Autumn Smith: Absolutely. And I know a lot of the people that I work with who are already [following a] Paleo [diet are] often deficient in things like B vitamins, a lot of times and sometimes calcium, and even omega three fatty acids. I don’t know why I find that people are resistant to eating as much fish as I’d like them to.
Chris Kresser: Yeah, they’re not often eating fish, and if they’re not eating pasture-raised animal products, then there’s not really that much of a source of EPA and [docosahexaenoic acid] (DHA).
Autumn Smith: Right. And you’ve probably written about this, but Columbia University did some analyses to determine which nutrients are the most important for mental health and things like iron, zinc, the B vitamins, magnesium, and omega three fatty acids, and they even looked at what are the most antidepressant protective foods. And it’s oysters, poultry giblets, fish, cruciferous vegetables, and colorful fruits and veggies. So those foods need to become staples if we are going to reverse the trend of nutrient deficiency.
Chris Kresser: Yeah, for sure. And these foods were also much more common in our ancestors’ diet. Again, it could be as recently as our grandparents. I know that my grandma took cod liver oil, and my mom talks about being given cod liver oil when she was sick growing up and she didn’t like that. But that was still happening here in the [United States] a lot. And my dad actually grew up occasionally eating liver and onions, but today, these foods are not really part of our diet. And you know this, Autumn, as hopefully, a lot of my longer-term listeners know this, but those are the foods that are the most nutrient dense. You mentioned oysters. [They are] off the charts with zinc, copper, iron, and other nutrients.
So, talk a little bit about the most nutrient-dense foods, the foods that you recommend people integrate into their diet, not as medicine per se, but with the awareness that we’re all struggling and we have to pay some attention to this. And it’s not sometimes enough even just to eat a “healthy diet,” whether that’s Paleo, Mediterranean, whatever choice you’re making, that you actually have to take a step beyond that sometimes to make sure you’re getting enough nutrients. So what are the foods that you recommend? And if you have any tips or tricks for how to, because I’m sure we both struggle with this, like, my patients, getting them to actually eat liver or eat shellfish, how do you work with people in that way?
Autumn Smith: Absolutely. And like you said, I started the Paleo diet, then I learned how to balance my blood sugar in addition to the Paleo diet, and then I learned how to increase my nutrient density. And it was only when I got all three figured out that I felt my best. But I think number one is fermented foods, because it’s been shown [that] people who have social anxiety when they eat fermented foods, I think this trial was done in yogurt, they feel better.
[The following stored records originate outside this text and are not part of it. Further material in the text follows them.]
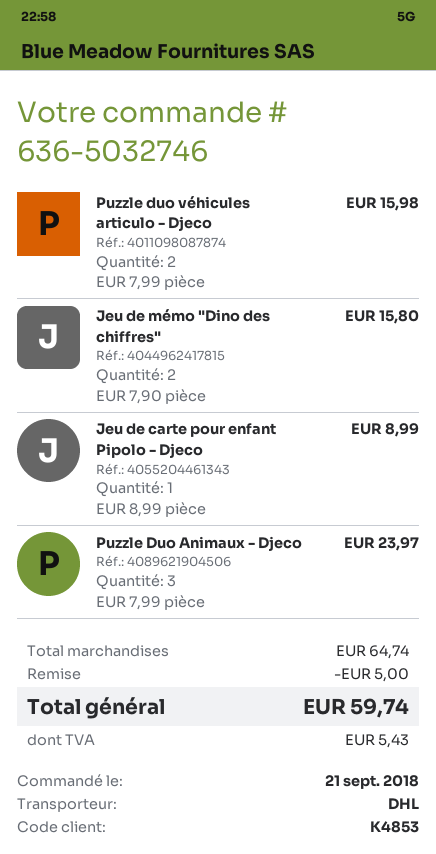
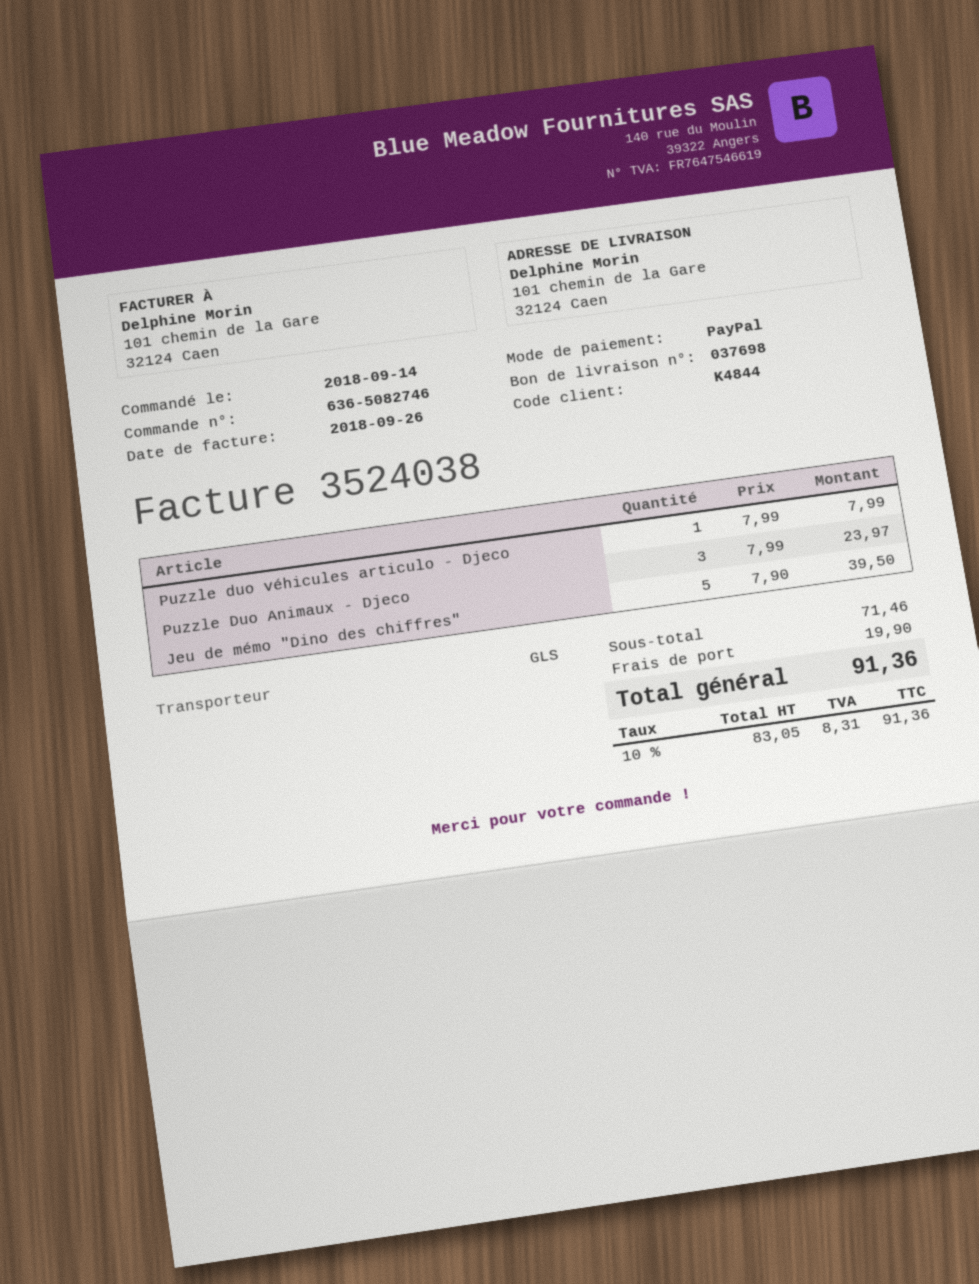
order number: 636-5032746 -> 636-5082746
order date: 2018-09-21 -> 2018-09-14
customer number: K4853 -> K4844
shipping method: DHL -> GLS
Puzzle duo véhicules articulo - Djeco: 2 x 7.99 = 15.98 -> 1 x 7.99 = 7.99
Jeu de mémo "Dino des chiffres": 2 x 7.90 = 15.80 -> 5 x 7.90 = 39.50
Jeu de carte pour enfant Pipolo - Djeco: 1 x 8.99 = 8.99 -> none
subtotal: 64.74 -> 71.46
discount: 5.00 -> none
shipping: none -> 19.90
tax: 5.43 -> 8.31
total: 59.74 -> 91.36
And so they’re feeding those good gut bugs, right? A lot of us have dysbiosis, [which,] as we learned, can create inflammation. So I do a fermented day. And I often get raw sauerkraut in my local store, and I just take a spoonful every day. And then I move on with my life. When you get good at that, if you’re opposed to eating fermented foods, you can incorporate them a few times a day. But typically, I start there. Then I do beet kvass, sometimes I do coconut yogurt, [and] sometimes I go all the way with yogurt. Sometimes I do our beef sticks; they’re fermented, too.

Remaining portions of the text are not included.